# Source material

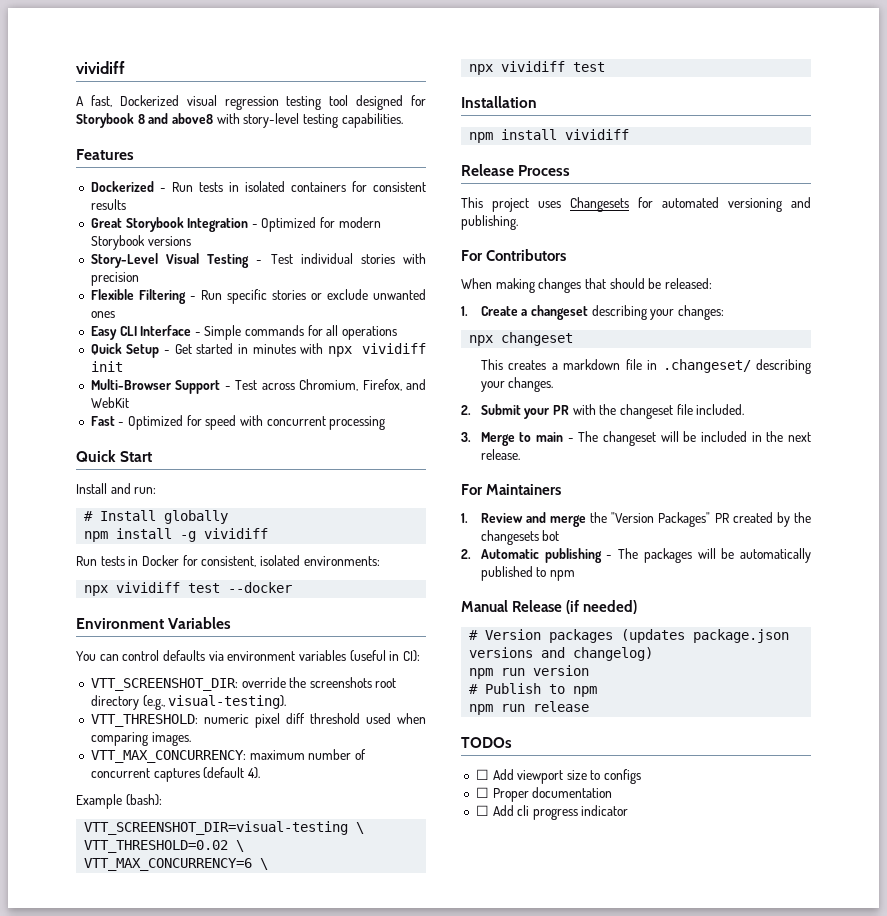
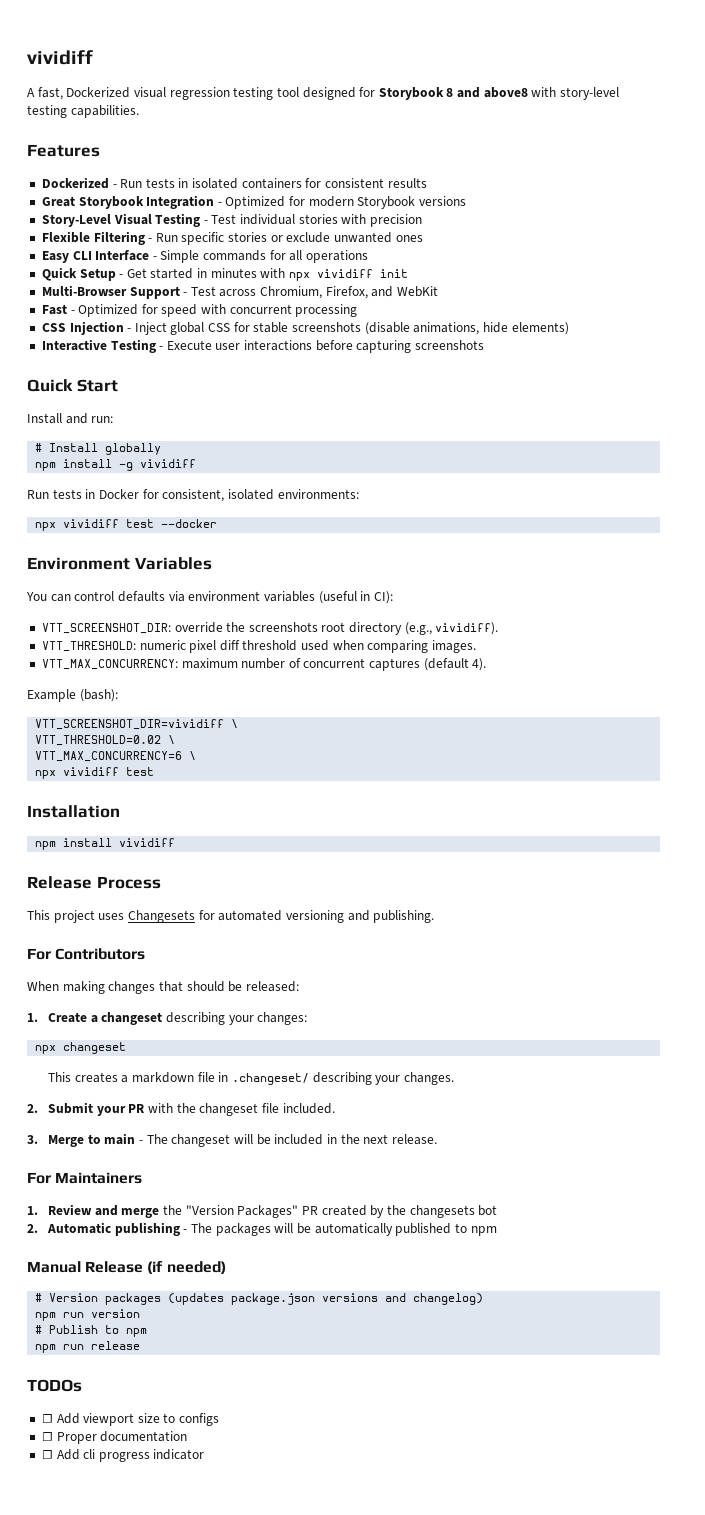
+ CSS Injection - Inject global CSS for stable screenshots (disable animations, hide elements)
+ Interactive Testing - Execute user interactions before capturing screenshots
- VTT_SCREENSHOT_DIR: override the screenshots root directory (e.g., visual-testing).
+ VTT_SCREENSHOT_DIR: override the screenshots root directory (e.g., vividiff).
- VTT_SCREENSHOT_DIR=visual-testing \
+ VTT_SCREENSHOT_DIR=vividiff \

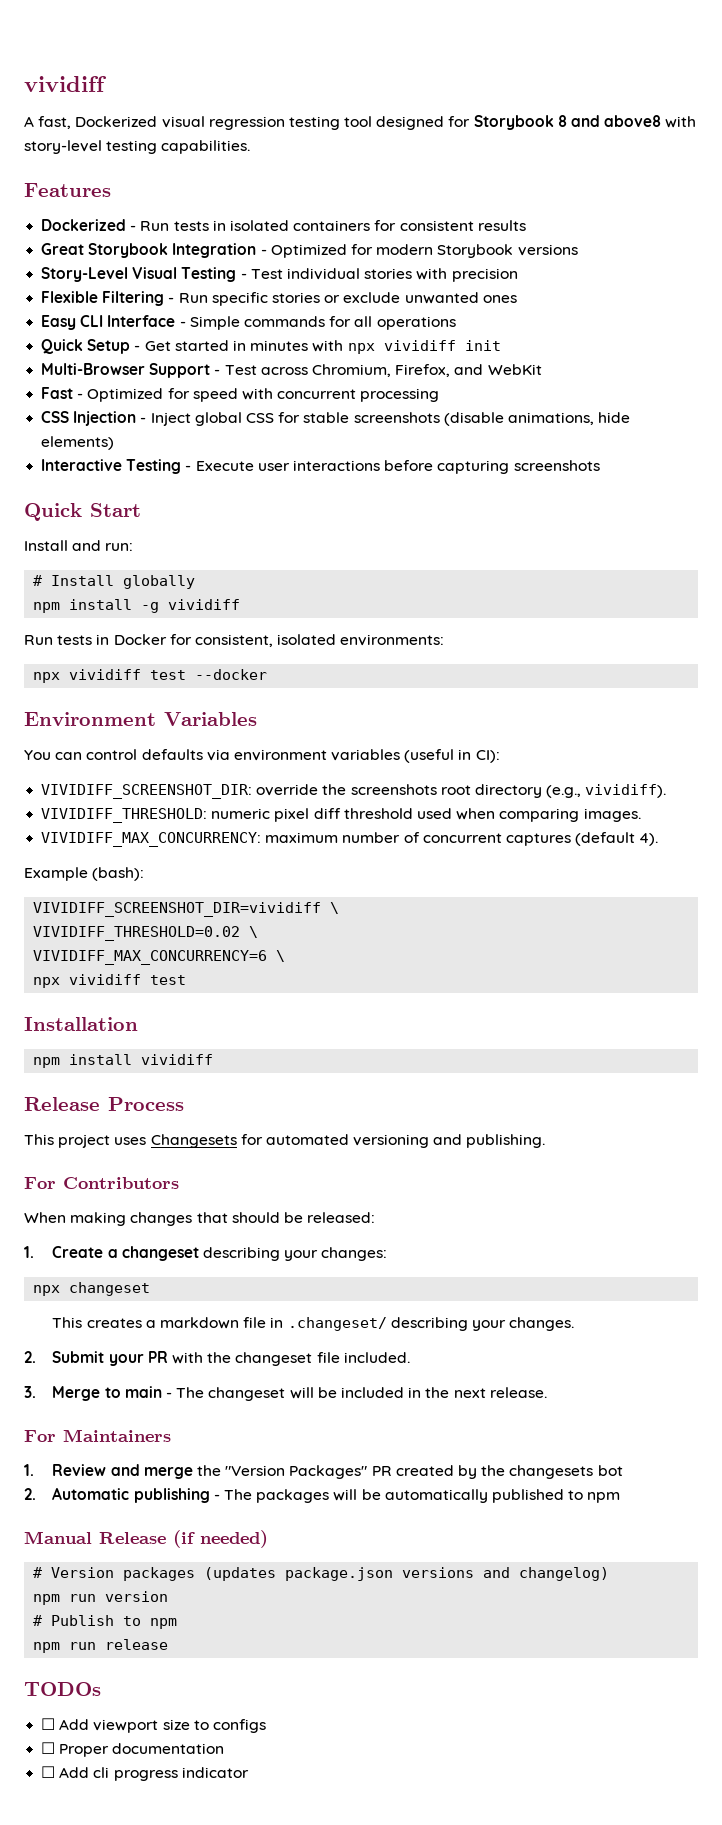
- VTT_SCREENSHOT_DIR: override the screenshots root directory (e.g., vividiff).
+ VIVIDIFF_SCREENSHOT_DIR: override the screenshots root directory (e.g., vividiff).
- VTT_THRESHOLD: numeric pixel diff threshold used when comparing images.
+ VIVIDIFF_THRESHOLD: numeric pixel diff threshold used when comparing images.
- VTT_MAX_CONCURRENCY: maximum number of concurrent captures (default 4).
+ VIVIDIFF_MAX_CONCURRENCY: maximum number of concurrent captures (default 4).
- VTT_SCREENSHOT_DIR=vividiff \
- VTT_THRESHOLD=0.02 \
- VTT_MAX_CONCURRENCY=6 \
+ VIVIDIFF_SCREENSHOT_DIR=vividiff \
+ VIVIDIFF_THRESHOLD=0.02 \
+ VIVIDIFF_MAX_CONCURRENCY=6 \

# What you will do
Only the lines from the one containing "VIVIDIFF_THRESHOLD: numeric pixel" through the last line of the material belong in your answer; output them exactly.

# Solution to the exercise
+ VIVIDIFF_THRESHOLD: numeric pixel diff threshold used when comparing images.
- VTT_MAX_CONCURRENCY: maximum number of concurrent captures (default 4).
+ VIVIDIFF_MAX_CONCURRENCY: maximum number of concurrent captures (default 4).
- VTT_SCREENSHOT_DIR=vividiff \
- VTT_THRESHOLD=0.02 \
- VTT_MAX_CONCURRENCY=6 \
+ VIVIDIFF_SCREENSHOT_DIR=vividiff \
+ VIVIDIFF_THRESHOLD=0.02 \
+ VIVIDIFF_MAX_CONCURRENCY=6 \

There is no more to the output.